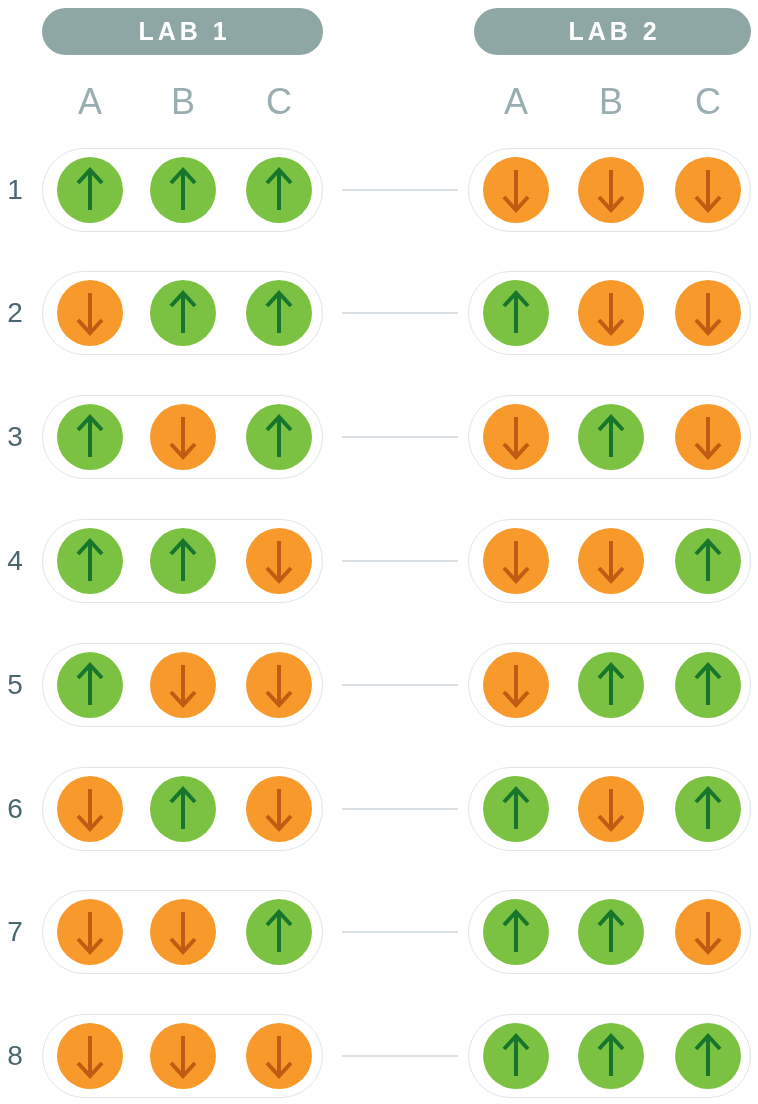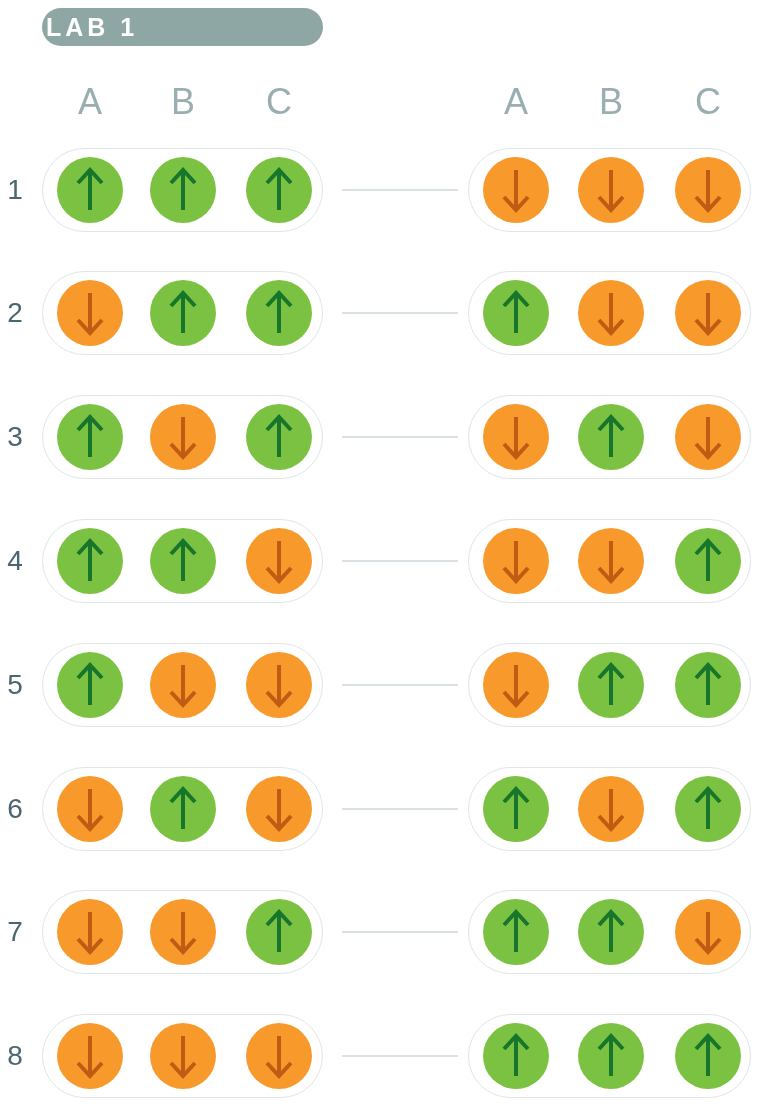--- a/index.html
+++ b/index.html
@@ -17,25 +17,26 @@
   #stage {
     position: relative;
     width: 758px;
     height: 1104px;
   }
 
   
   .lab-header {
     position: absolute;
     top: 8px;
-    height: 38px;
+    height: 47px;
     border-radius: 24px;
     background: #8ea7a4;
     display: flex;
     align-items: center;
+    justify-content: center;
     box-sizing: border-box;
   }
   .lab-header .lab-title {
     color: #ffffff;
     font-size: 25px;
     font-weight: bold;
     letter-spacing: 4px;
     line-height: 1;
     padding-left: 4px;
   }
@@ -115,20 +116,23 @@
 </style>
 </head>
 <body>
 
 <div id="stage">
 
   <div class="lab-header" id="lab1-header">
     <span class="lab-title">LAB 1</span>
   </div>
 
+  <div class="lab-header" id="lab2-header">
+    <span class="lab-title">LAB 2</span>
+  </div>
 
   <div class="col-labels" id="lab1-cols">
     <div class="col-label" style="left:90px">A</div>
     <div class="col-label" style="left:183px">B</div>
     <div class="col-label" style="left:279px">C</div>
   </div>
 
   <div class="col-labels" id="lab2-cols">
     <div class="col-label" style="left:516px">A</div>
     <div class="col-label" style="left:611px">B</div>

•••••

- [WORK REQUEST] The expected output is each line of the records above that includes the word "style".

- [SOLUTION TO THE EXERCISE]
 </style>
     <div class="col-label" style="left:90px">A</div>
     <div class="col-label" style="left:183px">B</div>
     <div class="col-label" style="left:279px">C</div>
     <div class="col-label" style="left:516px">A</div>
     <div class="col-label" style="left:611px">B</div>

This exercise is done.